YOUR TASK: Within the listing below, locate all lines containing the word "Pakistan". Copy each one.

DATA FOR ANALYSIS:
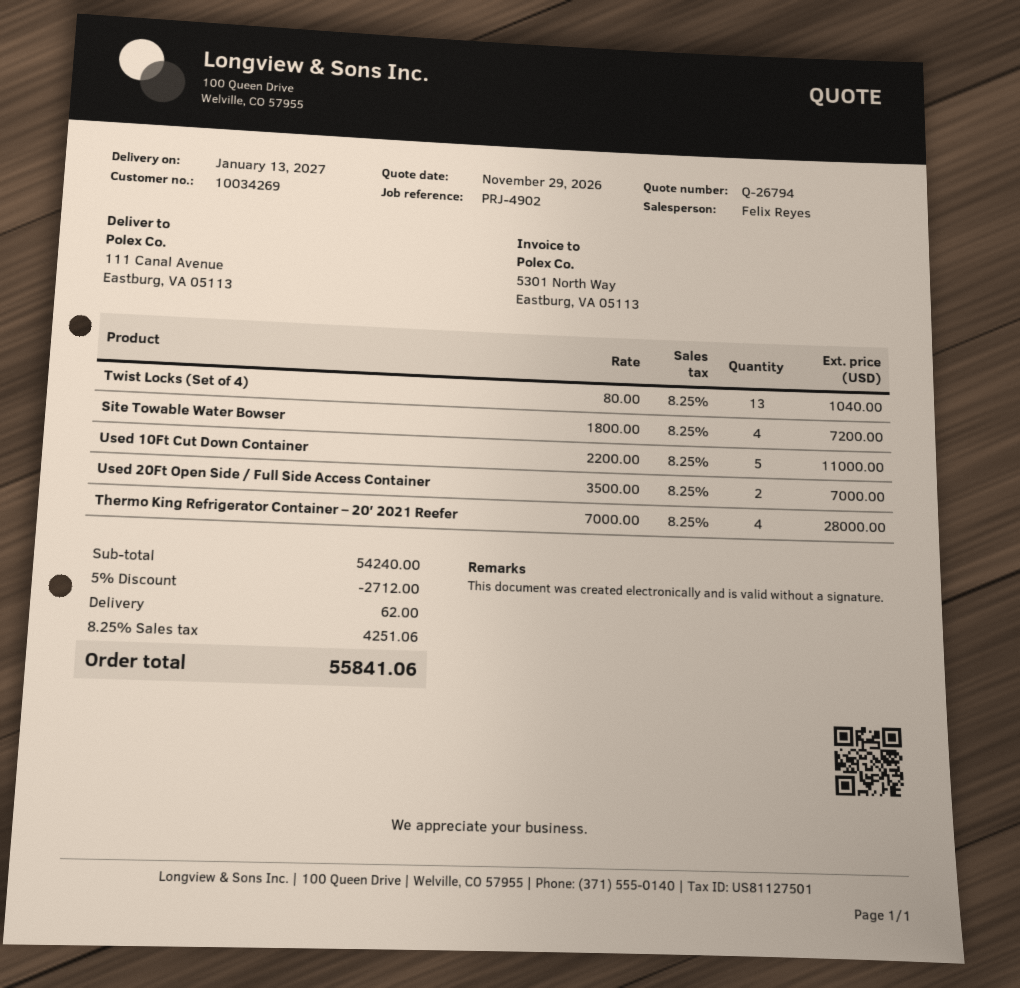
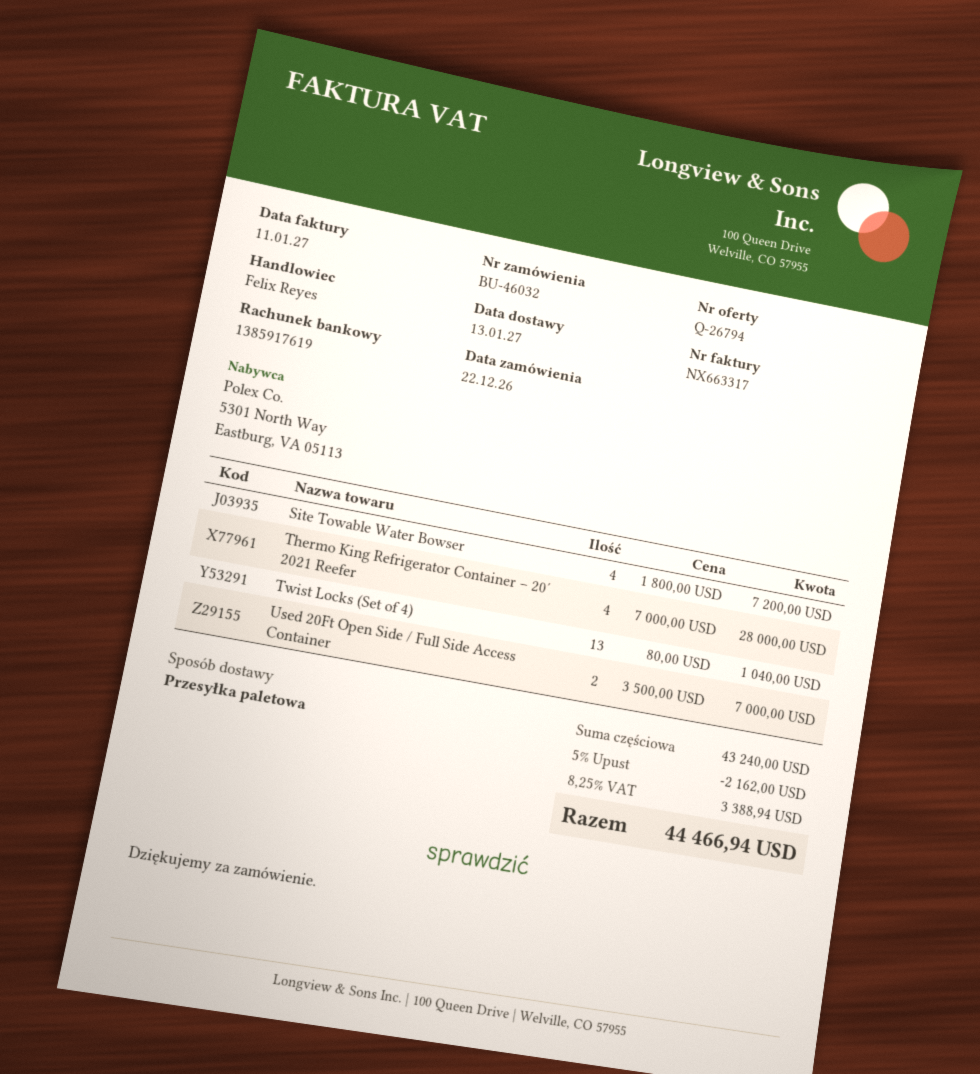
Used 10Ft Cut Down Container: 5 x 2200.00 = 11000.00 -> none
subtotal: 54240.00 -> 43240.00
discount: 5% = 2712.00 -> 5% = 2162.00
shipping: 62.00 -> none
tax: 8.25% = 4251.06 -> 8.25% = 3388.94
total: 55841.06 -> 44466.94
==
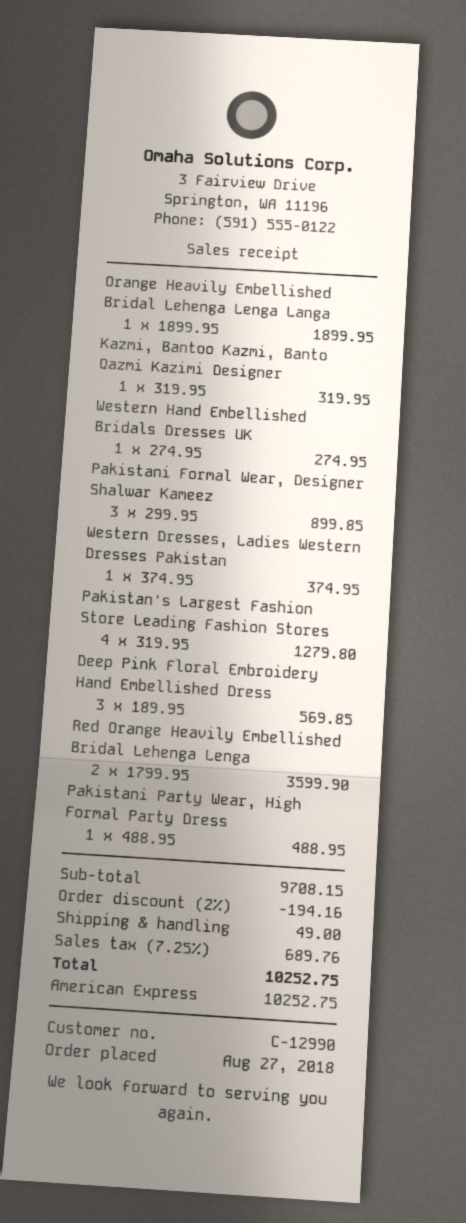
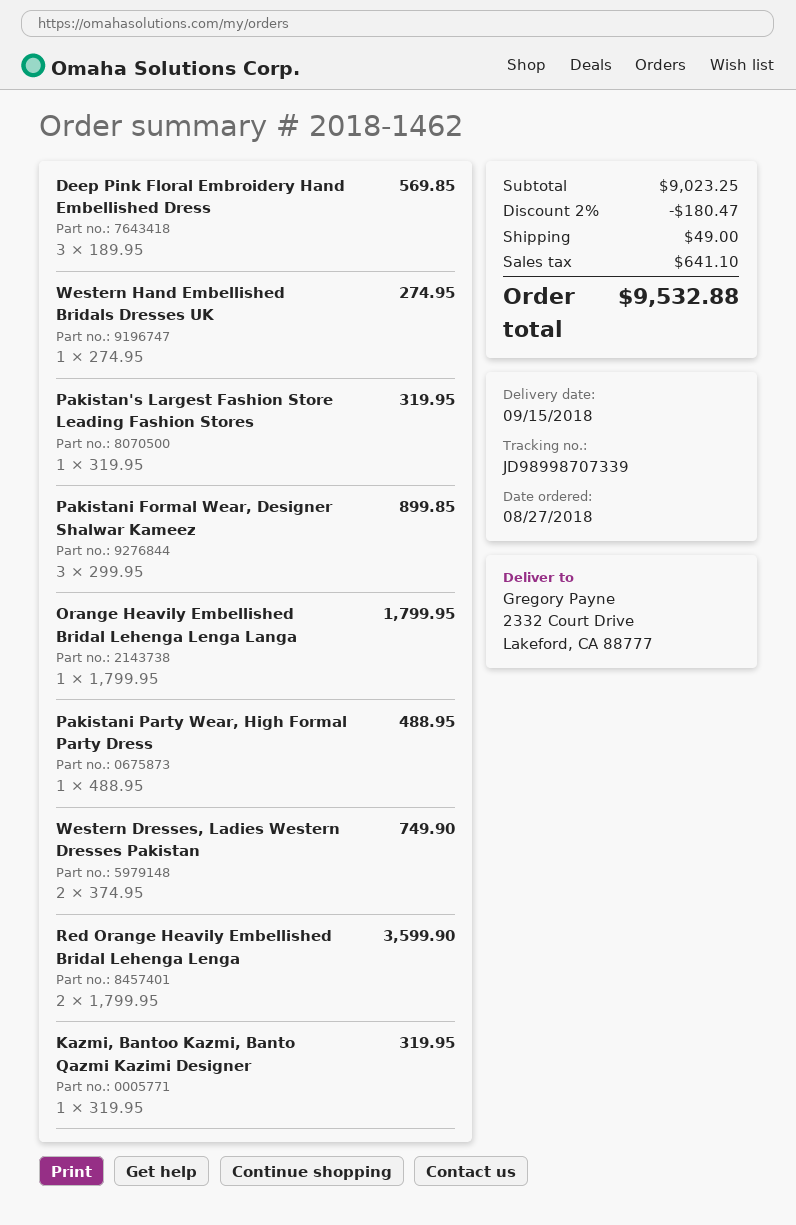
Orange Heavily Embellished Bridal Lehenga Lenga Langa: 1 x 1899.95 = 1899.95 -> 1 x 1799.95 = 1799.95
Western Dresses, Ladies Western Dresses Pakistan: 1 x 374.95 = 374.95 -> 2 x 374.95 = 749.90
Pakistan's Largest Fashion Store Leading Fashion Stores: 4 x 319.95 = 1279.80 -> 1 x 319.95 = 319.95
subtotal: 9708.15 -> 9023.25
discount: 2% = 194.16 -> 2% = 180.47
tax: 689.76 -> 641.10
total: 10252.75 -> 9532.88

SOLUTION FOR THIS TASK:
Western Dresses, Ladies Western Dresses Pakistan: 1 x 374.95 = 374.95 -> 2 x 374.95 = 749.90
Pakistan's Largest Fashion Store Leading Fashion Stores: 4 x 319.95 = 1279.80 -> 1 x 319.95 = 319.95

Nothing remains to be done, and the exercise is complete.